Might I also add the delightfully clever way Peele chooses to close off this conversation? As Chris extends his right fist for Logan to bump, Andre in an act of either tone deafness or cultural imperialism grabs his fist to offer a handshake instead. I suspect it was the latter. Peele is throwing a quick jab at the practices such as cultural appropriation and cultural imperialism prevalent among whites. Unable to get a moment of respite and peace outside among the guests, Chris eventually marches back into the house to get his phone and talk to Rod. The setup to this scene and then its contents provide explanations to some persistent phenomena that has kept up through the film. Why does the vibe of the party feel so contrived and ominous? Why is that every time Chris goes to check on his phone he finds that the charger cable is unplugged? As Chris slips past several mingling guests to go upstairs to his phone, as soon as he’s out of sight, the mingling guests halt in mid-conversation as a terrifying silence suddenly descends upon the party. Everyone in the room waits and listens to Chris’s footsteps above.
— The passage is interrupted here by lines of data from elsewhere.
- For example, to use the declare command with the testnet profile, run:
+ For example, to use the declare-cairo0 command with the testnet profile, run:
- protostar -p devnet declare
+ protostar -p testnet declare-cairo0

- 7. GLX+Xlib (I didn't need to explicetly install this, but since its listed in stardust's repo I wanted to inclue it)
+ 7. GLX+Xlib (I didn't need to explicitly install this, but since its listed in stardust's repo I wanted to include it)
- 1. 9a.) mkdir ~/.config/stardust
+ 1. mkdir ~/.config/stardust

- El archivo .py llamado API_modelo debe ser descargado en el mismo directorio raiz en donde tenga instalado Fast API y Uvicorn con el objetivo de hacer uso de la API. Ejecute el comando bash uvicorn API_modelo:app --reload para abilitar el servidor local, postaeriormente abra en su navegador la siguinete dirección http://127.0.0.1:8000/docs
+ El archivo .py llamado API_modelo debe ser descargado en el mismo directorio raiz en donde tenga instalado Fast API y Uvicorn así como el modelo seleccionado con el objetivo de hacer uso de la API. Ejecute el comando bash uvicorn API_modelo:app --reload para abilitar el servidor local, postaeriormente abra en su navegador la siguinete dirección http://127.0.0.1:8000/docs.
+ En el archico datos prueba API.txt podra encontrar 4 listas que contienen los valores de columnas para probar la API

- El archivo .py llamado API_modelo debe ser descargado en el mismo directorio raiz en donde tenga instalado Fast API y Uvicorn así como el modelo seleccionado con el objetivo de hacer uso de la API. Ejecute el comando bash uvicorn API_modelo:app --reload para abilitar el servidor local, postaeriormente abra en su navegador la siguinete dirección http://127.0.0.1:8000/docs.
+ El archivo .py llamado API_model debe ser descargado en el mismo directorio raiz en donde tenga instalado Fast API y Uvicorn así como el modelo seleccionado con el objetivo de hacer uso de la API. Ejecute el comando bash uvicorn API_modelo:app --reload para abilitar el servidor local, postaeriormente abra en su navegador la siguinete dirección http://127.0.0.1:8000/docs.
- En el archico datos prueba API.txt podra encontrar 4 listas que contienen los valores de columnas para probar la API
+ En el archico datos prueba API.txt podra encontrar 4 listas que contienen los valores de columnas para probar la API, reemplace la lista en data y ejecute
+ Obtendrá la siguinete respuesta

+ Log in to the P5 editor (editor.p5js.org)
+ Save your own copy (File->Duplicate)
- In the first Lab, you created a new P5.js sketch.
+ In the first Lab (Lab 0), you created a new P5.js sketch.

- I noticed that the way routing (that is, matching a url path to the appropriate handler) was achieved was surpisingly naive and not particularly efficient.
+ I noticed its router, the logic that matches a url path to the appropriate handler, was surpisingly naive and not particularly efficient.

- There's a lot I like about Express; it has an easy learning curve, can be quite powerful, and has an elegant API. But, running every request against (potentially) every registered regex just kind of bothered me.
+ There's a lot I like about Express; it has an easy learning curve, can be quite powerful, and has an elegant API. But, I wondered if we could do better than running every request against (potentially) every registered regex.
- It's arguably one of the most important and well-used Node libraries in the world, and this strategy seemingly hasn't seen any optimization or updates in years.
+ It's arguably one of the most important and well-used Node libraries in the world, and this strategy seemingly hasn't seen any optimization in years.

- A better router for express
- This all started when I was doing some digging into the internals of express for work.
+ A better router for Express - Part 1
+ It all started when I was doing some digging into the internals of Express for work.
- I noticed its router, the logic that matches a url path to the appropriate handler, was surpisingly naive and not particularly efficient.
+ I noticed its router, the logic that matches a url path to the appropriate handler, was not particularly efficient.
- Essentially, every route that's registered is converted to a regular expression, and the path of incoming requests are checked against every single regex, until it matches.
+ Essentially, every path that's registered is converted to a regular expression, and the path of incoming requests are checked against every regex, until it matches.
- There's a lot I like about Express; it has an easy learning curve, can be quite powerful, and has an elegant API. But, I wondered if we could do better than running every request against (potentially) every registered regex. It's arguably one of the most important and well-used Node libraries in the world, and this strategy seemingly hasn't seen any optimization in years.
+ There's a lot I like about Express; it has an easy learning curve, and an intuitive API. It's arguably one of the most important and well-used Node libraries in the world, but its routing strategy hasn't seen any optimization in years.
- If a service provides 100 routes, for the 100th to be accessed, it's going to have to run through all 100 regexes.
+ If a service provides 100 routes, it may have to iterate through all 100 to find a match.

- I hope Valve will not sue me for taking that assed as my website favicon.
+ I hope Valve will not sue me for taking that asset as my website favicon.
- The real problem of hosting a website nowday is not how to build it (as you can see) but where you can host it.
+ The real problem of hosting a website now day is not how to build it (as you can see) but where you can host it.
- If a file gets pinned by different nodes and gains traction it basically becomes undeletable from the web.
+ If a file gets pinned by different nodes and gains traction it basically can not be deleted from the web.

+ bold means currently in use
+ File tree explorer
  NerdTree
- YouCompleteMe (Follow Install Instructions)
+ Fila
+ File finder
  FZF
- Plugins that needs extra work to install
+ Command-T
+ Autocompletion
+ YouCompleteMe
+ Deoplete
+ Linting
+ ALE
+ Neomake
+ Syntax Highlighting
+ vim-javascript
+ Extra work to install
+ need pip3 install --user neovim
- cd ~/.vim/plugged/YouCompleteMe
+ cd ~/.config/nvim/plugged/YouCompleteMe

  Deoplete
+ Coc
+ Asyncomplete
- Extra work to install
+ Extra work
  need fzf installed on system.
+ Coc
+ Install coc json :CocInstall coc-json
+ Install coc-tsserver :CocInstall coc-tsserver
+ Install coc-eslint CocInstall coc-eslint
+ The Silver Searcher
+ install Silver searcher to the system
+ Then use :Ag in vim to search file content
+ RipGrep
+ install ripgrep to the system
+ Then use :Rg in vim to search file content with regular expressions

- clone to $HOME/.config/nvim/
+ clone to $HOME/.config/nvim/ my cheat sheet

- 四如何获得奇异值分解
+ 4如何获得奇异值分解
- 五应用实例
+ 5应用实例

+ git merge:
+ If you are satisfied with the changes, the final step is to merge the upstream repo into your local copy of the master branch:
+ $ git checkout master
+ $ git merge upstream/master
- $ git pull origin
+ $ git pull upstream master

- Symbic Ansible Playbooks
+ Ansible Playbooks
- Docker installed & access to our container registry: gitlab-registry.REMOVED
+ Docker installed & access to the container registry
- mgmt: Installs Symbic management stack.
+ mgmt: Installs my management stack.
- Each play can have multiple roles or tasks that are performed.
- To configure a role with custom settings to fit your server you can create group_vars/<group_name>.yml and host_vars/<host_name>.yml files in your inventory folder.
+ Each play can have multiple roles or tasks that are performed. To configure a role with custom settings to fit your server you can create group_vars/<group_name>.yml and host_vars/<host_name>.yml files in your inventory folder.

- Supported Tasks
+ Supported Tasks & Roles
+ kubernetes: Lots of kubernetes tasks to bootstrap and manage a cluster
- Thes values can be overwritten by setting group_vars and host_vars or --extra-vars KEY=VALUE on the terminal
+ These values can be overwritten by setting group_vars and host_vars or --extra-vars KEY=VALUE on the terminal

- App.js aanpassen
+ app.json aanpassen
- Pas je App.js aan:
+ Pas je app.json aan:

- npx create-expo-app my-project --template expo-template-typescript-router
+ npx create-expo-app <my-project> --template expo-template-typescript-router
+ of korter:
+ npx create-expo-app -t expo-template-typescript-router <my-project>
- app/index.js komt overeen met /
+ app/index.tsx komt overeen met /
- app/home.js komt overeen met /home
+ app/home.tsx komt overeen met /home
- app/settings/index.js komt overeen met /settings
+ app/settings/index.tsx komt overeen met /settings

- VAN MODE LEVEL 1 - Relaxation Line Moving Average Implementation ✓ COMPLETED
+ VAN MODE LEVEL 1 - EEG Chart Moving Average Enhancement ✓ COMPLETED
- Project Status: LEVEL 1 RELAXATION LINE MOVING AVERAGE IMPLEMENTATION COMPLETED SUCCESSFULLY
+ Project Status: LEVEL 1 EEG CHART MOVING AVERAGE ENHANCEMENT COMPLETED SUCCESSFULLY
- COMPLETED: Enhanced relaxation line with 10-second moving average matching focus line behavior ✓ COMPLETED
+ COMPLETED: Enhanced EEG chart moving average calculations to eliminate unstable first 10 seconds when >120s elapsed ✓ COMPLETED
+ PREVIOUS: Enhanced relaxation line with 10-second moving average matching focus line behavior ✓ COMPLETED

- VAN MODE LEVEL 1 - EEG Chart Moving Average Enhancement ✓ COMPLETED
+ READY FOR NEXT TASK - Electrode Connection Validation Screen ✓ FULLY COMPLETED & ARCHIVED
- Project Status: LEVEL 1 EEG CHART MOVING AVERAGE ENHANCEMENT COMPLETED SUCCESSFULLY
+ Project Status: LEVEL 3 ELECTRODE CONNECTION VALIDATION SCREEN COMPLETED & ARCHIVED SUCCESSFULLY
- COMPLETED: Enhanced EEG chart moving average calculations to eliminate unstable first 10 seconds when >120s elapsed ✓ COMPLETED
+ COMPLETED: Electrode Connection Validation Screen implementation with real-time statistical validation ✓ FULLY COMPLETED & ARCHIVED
It becomes patent their conversations have been faked and they are waiting with baited breath on Chris’s next move. When finally upstairs Chris much to his annoyance finds his phone disconnected from the charger and this inevitably cuts off the conversation with Rod about the happenings at the party short when his battery dies. The unplugging of Chris’s charger throughout the movie we realise was being done as per Armitage orders. They wanted him to leave as little evidence behind in his final days and contact as few people as possible. Chris’s phone was his one remaining link to the outside and they had been desperate to erase that link to make the operation go smoothly.